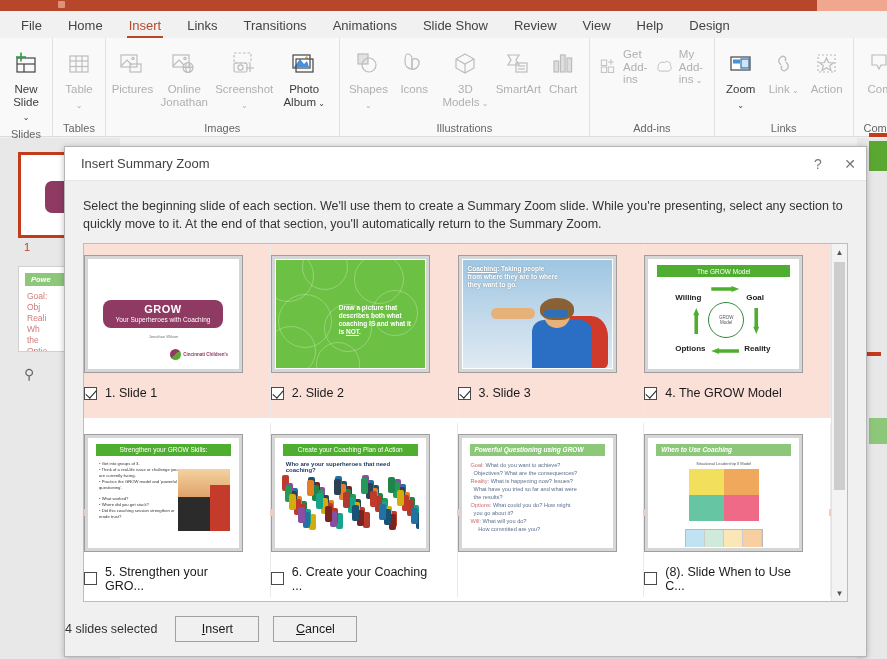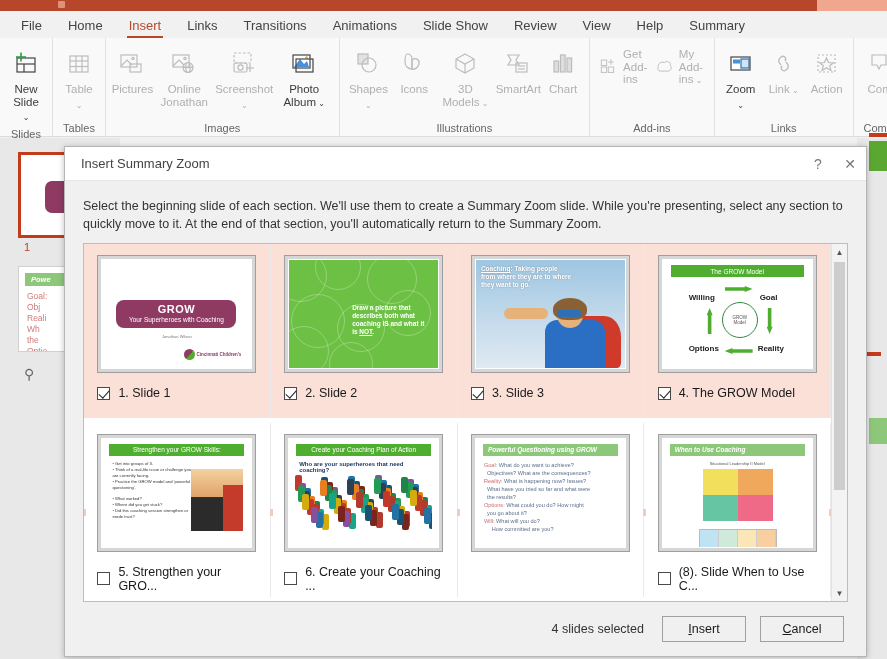--- a/index.html
+++ b/index.html
@@ -92,21 +92,21 @@
 
   .dlg-instr { padding:16px 18px 10px 18px; font-size:12.5px; line-height:18px; color:#333; }
 
   .listbox {
     position:absolute; left:18px; top:96px; right:18px; bottom:54px;
     background:#fff; border:1px solid #bdbdbd; overflow:hidden;
   }
   .grid { position:absolute; left:0; top:0; right:16px; bottom:0; display:flex; flex-wrap:wrap; }
   .cell {
     width:25%; height:174px; position:relative;
-    display:flex; flex-direction:column; align-items:center;
+    display:flex; flex-direction:column; 
     padding-top:11px; border-right:1px solid #eaeaea;
   }
   .cell.sel { background:#fbe0d8; }
   .cell .slide {
     width:159px; height:118px; background:#fff;
     border:1px solid #9e9e9e; outline:3px solid #d6d6d6; outline-offset:-4px;
     position:relative; overflow:hidden;
   }
   .cell .lbl { display:flex; align-items:center; gap:8px; margin-top:13px;
                width:159px; font-size:12.5px; color:#1a1a1a; }
@@ -120,21 +120,21 @@
   .sectmark.r { left:auto; right:-2px; }
 
   
   .vsb { position:absolute; right:0; top:0; width:16px; bottom:0; background:#f3f3f3; border-left:1px solid #e2e2e2; }
   .vsb .arw { height:16px; display:flex; align-items:center; justify-content:center;
               font-size:8px; color:#555; }
   .vsb .arw.bot { position:absolute; bottom:0; left:0; right:0; }
   .vsb .thumb { position:absolute; left:2px; right:2px; top:18px; height:228px; background:#cdcdcd; }
 
   .dlg-footer { position:absolute; left:0; right:0; bottom:0; height:54px;
-                display:flex; align-items:center; justify-content:flex-end;
+                display:flex; align-items:center; justify-content:flex-start;
                 gap:14px; padding-right:22px; }
   .selcount { font-size:12.5px; color:#333; margin-right:4px; }
   .pbtn { width:84px; height:26px; background:#f0f0f0; border:1px solid #a0a0a0;
           font-size:12.5px; color:#1a1a1a; display:flex; align-items:center;
           justify-content:center; cursor:default; }
   .pbtn u { text-decoration:underline; }
 
   
   .s-inner { position:absolute; left:4px; top:4px; right:4px; bottom:4px; overflow:hidden; }
   .s1 { background:#fff; }
@@ -230,21 +230,21 @@
         <div class="tab">File</div>
         <div class="tab">Home</div>
         <div class="tab active">Insert</div>
         <div class="tab">Links</div>
         <div class="tab">Transitions</div>
         <div class="tab">Animations</div>
         <div class="tab">Slide Show</div>
         <div class="tab">Review</div>
         <div class="tab">View</div>
         <div class="tab">Help</div>
-        <div class="tab">Summary</div>
+        <div class="tab">Design</div>
       </div>
   </div>
 
   <div class="ribbon">
     <div class="rgroups" id="rgroups">
         <div class="rgroup">
           <div class="rgroup-items">
             <div class="ritem">
               <span class="glyph">
                 <svg width="26" height="26" viewBox="0 0 26 26" fill="none" stroke="#444" stroke-width="1.2">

====================

REQUIREMENT>
Please retype every record shown above, exactly as written, but without pictures.

TASK RESULT>
--- a/index.html
+++ b/index.html
@@ -92,21 +92,21 @@
 
   .dlg-instr { padding:16px 18px 10px 18px; font-size:12.5px; line-height:18px; color:#333; }
 
   .listbox {
     position:absolute; left:18px; top:96px; right:18px; bottom:54px;
     background:#fff; border:1px solid #bdbdbd; overflow:hidden;
   }
   .grid { position:absolute; left:0; top:0; right:16px; bottom:0; display:flex; flex-wrap:wrap; }
   .cell {
     width:25%; height:174px; position:relative;
-    display:flex; flex-direction:column; align-items:center;
+    display:flex; flex-direction:column; 
     padding-top:11px; border-right:1px solid #eaeaea;
   }
   .cell.sel { background:#fbe0d8; }
   .cell .slide {
     width:159px; height:118px; background:#fff;
     border:1px solid #9e9e9e; outline:3px solid #d6d6d6; outline-offset:-4px;
     position:relative; overflow:hidden;
   }
   .cell .lbl { display:flex; align-items:center; gap:8px; margin-top:13px;
                width:159px; font-size:12.5px; color:#1a1a1a; }
@@ -120,21 +120,21 @@
   .sectmark.r { left:auto; right:-2px; }
 
   
   .vsb { position:absolute; right:0; top:0; width:16px; bottom:0; background:#f3f3f3; border-left:1px solid #e2e2e2; }
   .vsb .arw { height:16px; display:flex; align-items:center; justify-content:center;
               font-size:8px; color:#555; }
   .vsb .arw.bot { position:absolute; bottom:0; left:0; right:0; }
   .vsb .thumb { position:absolute; left:2px; right:2px; top:18px; height:228px; background:#cdcdcd; }
 
   .dlg-footer { position:absolute; left:0; right:0; bottom:0; height:54px;
-                display:flex; align-items:center; justify-content:flex-end;
+                display:flex; align-items:center; justify-content:flex-start;
                 gap:14px; padding-right:22px; }
   .selcount { font-size:12.5px; color:#333; margin-right:4px; }
   .pbtn { width:84px; height:26px; background:#f0f0f0; border:1px solid #a0a0a0;
           font-size:12.5px; color:#1a1a1a; display:flex; align-items:center;
           justify-content:center; cursor:default; }
   .pbtn u { text-decoration:underline; }
 
   
   .s-inner { position:absolute; left:4px; top:4px; right:4px; bottom:4px; overflow:hidden; }
   .s1 { background:#fff; }
@@ -230,21 +230,21 @@
         <div class="tab">File</div>
         <div class="tab">Home</div>
         <div class="tab active">Insert</div>
         <div class="tab">Links</div>
         <div class="tab">Transitions</div>
         <div class="tab">Animations</div>
         <div class="tab">Slide Show</div>
         <div class="tab">Review</div>
         <div class="tab">View</div>
         <div class="tab">Help</div>
-        <div class="tab">Summary</div>
+        <div class="tab">Design</div>
       </div>
   </div>
 
   <div class="ribbon">
     <div class="rgroups" id="rgroups">
         <div class="rgroup">
           <div class="rgroup-items">
             <div class="ritem">
               <span class="glyph">
                 <svg width="26" height="26" viewBox="0 0 26 26" fill="none" stroke="#444" stroke-width="1.2">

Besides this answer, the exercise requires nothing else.